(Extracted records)
*** Begin section ***
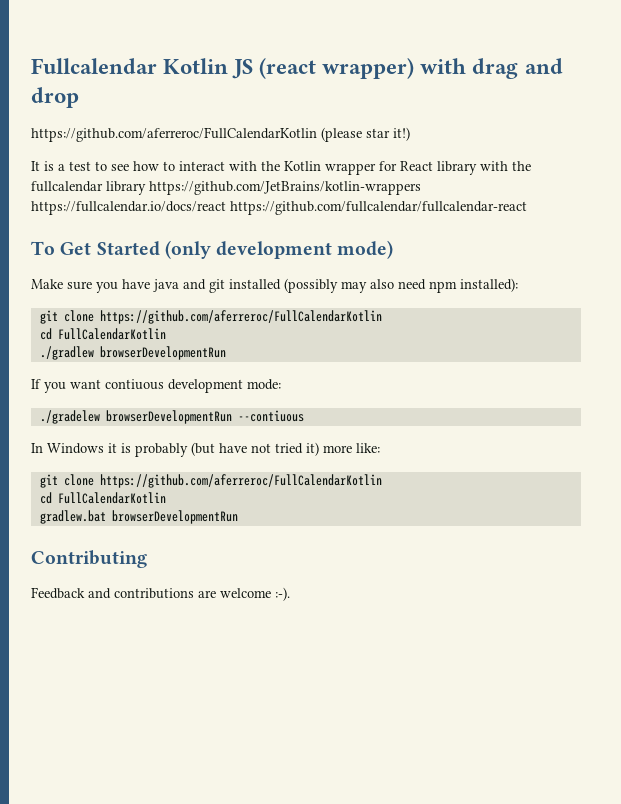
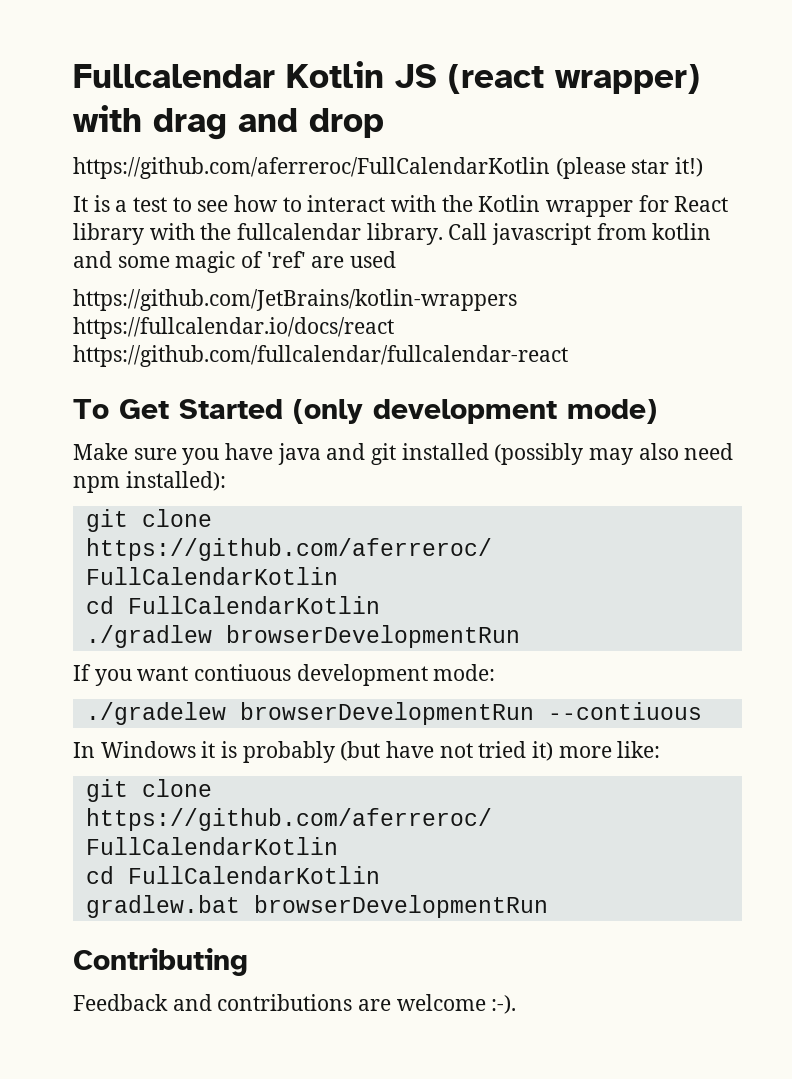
[106,181,146,195] library -> [366,223,712,245] [73,251,397,273] library. Call javascript from kotlin and some magic of 'ref' are used //

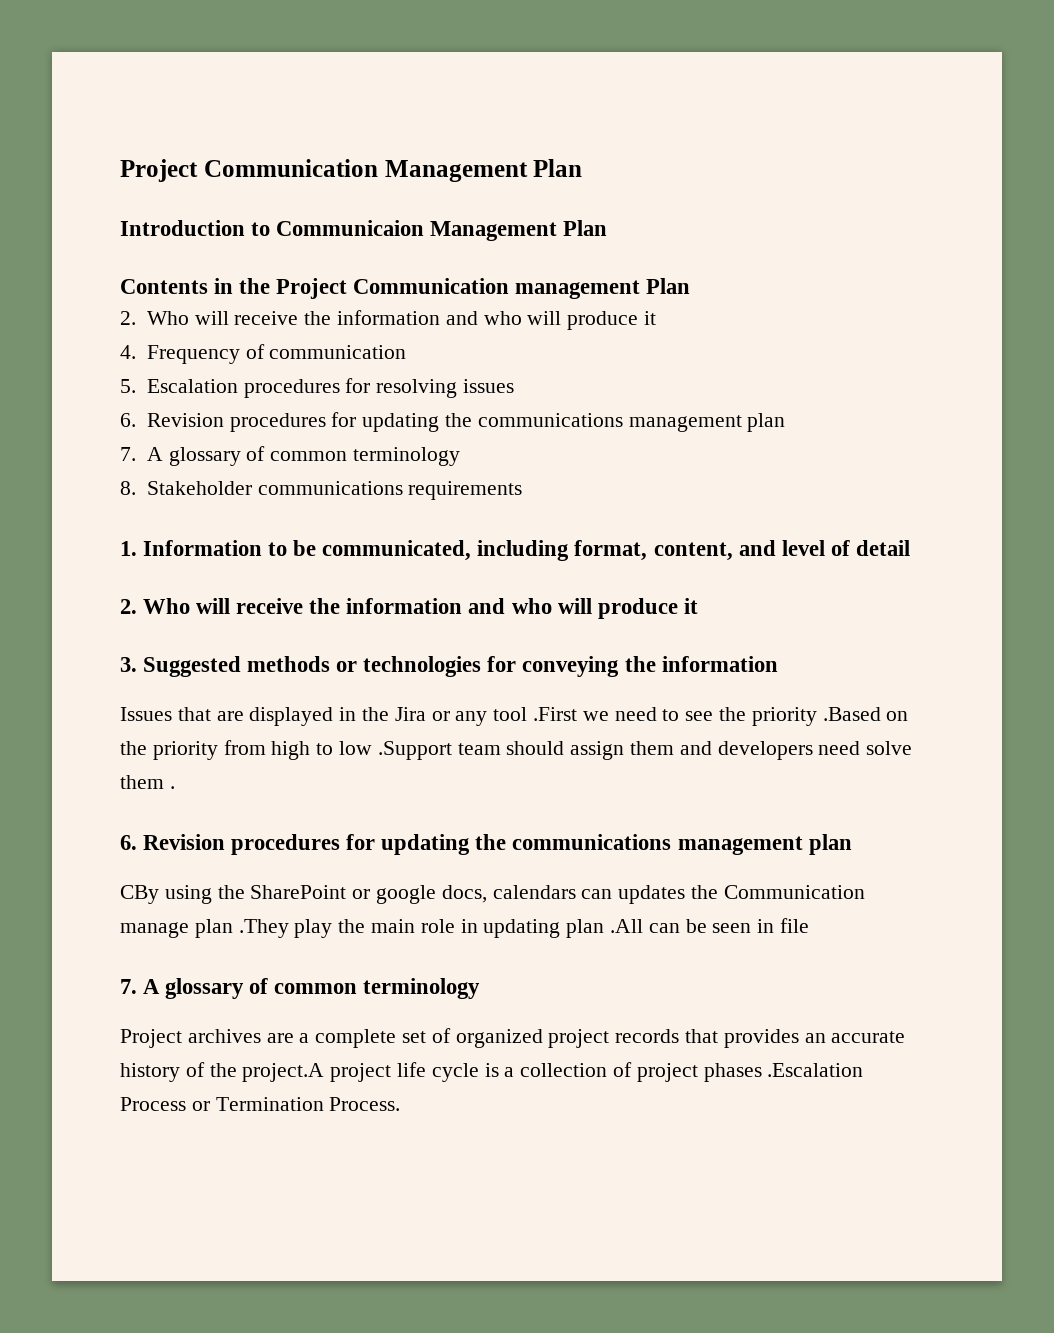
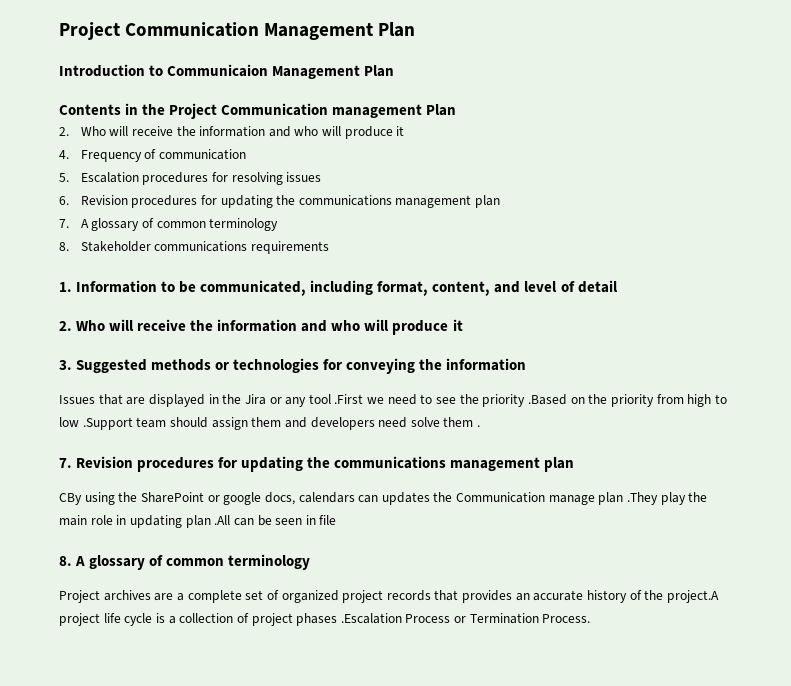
[120,835,137,850] 6. -> [59,458,72,468] 7.
[120,979,137,994] 7. -> [59,556,72,566] 8.

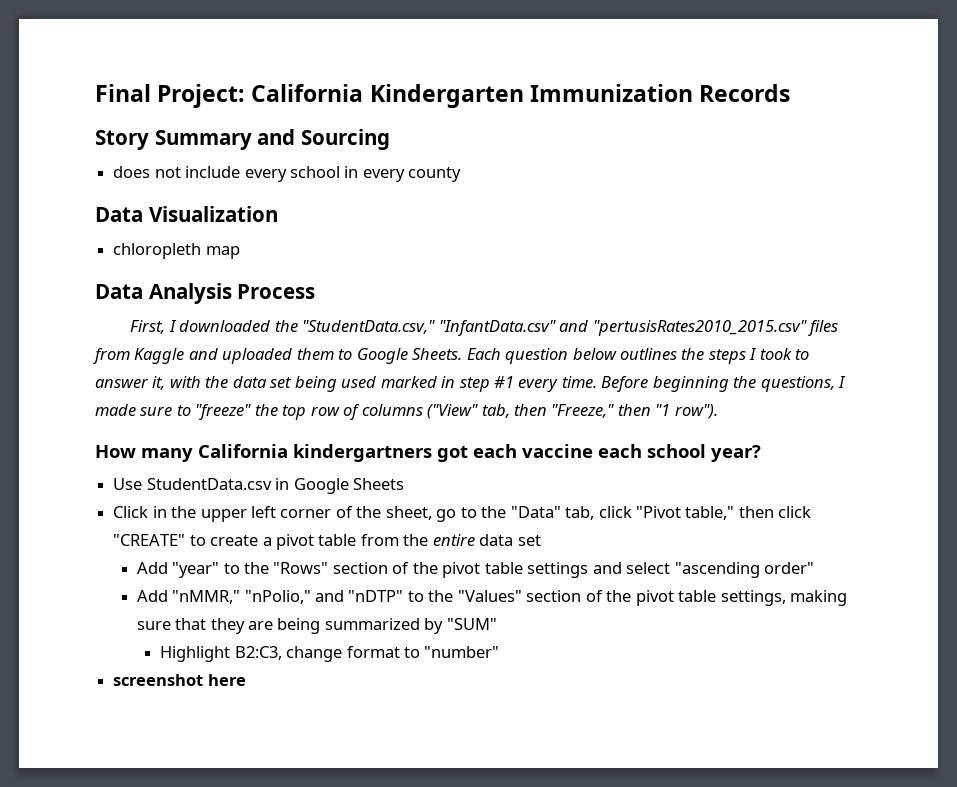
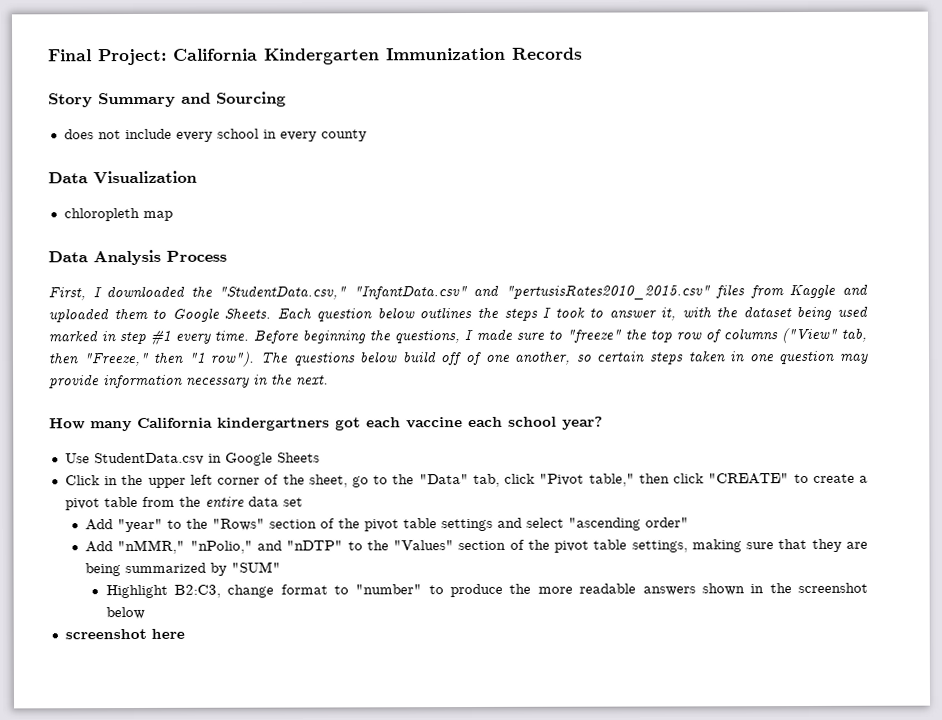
[232,376,292,388] data set -> [742,306,792,318] dataset
(718, 411) none -> [260,350,870,366] [49,373,329,389] The questions below build off of one another, so certain steps taken in one question may provide information necessary in the next.
(500, 652) none -> [428,582,869,598] [105,606,145,620] to produce the more readable answers shown in the screenshot below

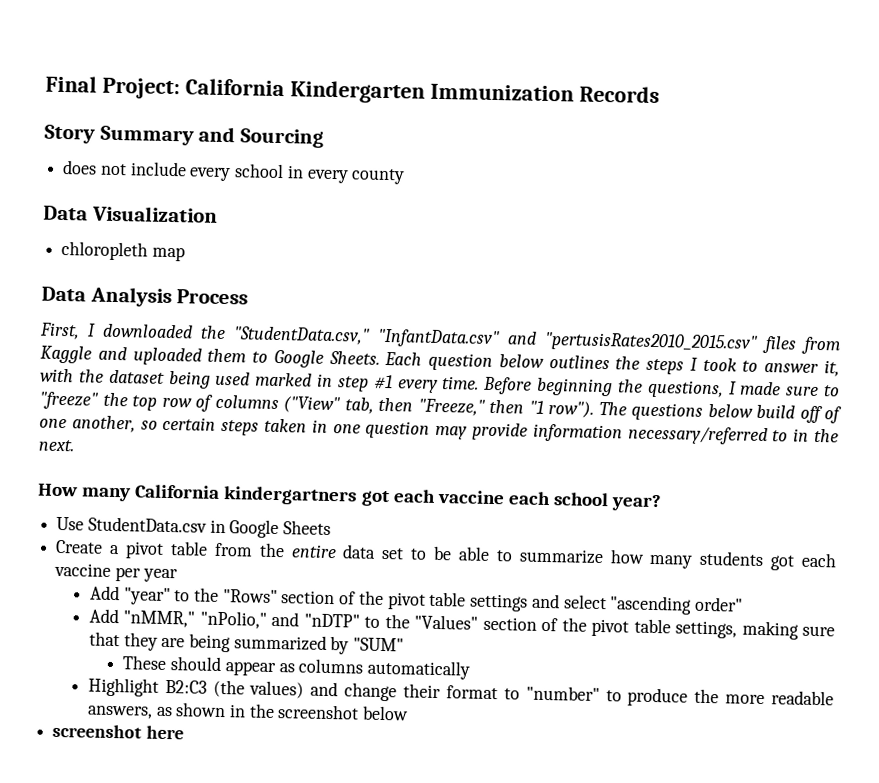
[186,377,250,388] necessary -> [627,425,789,446] necessary/referred to
[64,473,855,488] Click in the upper left corner of the sheet, go to the "Data" tab, click "Pivot table," then click "CREATE" to create -> [55,539,104,554] Create
(303, 502) none -> [410,545,837,571] [54,562,178,583] to be able to summarize how many students got each vaccine per year
[105,584,275,599] Highlight B2:C3, change -> [122,655,471,680] [87,677,442,702] These should appear as columns automatically // Highlight B2:C3 (the values) and change their
[642,586,696,596] answers -> [86,705,173,719] answers, as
*** End section ***
### [Exercise aim]
Could you work out how many lines above contain the string "below"? Answer with the number only.

### [Task answer]
2